I picked up Ready Player One on a whim. The movie had been out recently and I felt like I had to read the book before watching it. Our teenage protagonist Wade Watts lives in the dystopian future world of the 2040s. The world is afflicted with global warming, poverty and economic decline. Folks are living in stacks, tens of trailer homes piled on each other. Most people, including Watts, spend their waking hours living life as avatars in a virtual reality multi-player world called OASIS. James Halliday, the benevolent creator of OASIS passes away leaving behind his fortune to the person who finds 3 Easter Eggs he has left inside OASIS. Wade's avatar Parzival and other gunters start spending all their time looking for these eggs. After a few years of this quest (not kidding), when Parzival figures out the first clue and finds the first egg, he begins on a treacherous journey filled with new friends and mortal enemies.

This book is nothing but a full-dose hit of 80s nostalgia: it is choc-a-bloc full of references to 80s computers, video games, TV series, movies and music. The quest, the clues, the virtual world gunters live in, everything revolves around these references. It is quite impressive how much research Ernest Cline has done to weave obscure game references and other details right into the plot. The premise is fantastic and the world is built up beautifully in the beginning. The plot though gets weaker after the first egg is won.

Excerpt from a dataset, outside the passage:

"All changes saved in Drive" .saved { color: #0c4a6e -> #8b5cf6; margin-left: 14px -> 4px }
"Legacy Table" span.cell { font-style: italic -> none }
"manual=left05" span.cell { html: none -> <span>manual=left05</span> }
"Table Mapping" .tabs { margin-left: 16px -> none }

Parzival makes four memorable characters as friends: Aceh, Art3mis, Daito and Shoto. But an evil rival corporation named IOI is also introduced as a comical movie-style villain. The quests after the first one are quite watered down, not even seeming as hard to win as the first one. Another niggle is that the decaying world outside OASIS is not of concern to anybody in the book. Everybody is happy spending their entire lifetimes inside OASIS. Ready Player One turned out to be a riveting unputdownable nostalgia-fest that I loved experiencing, but I can easily see why most non-geeky readers will not find it so.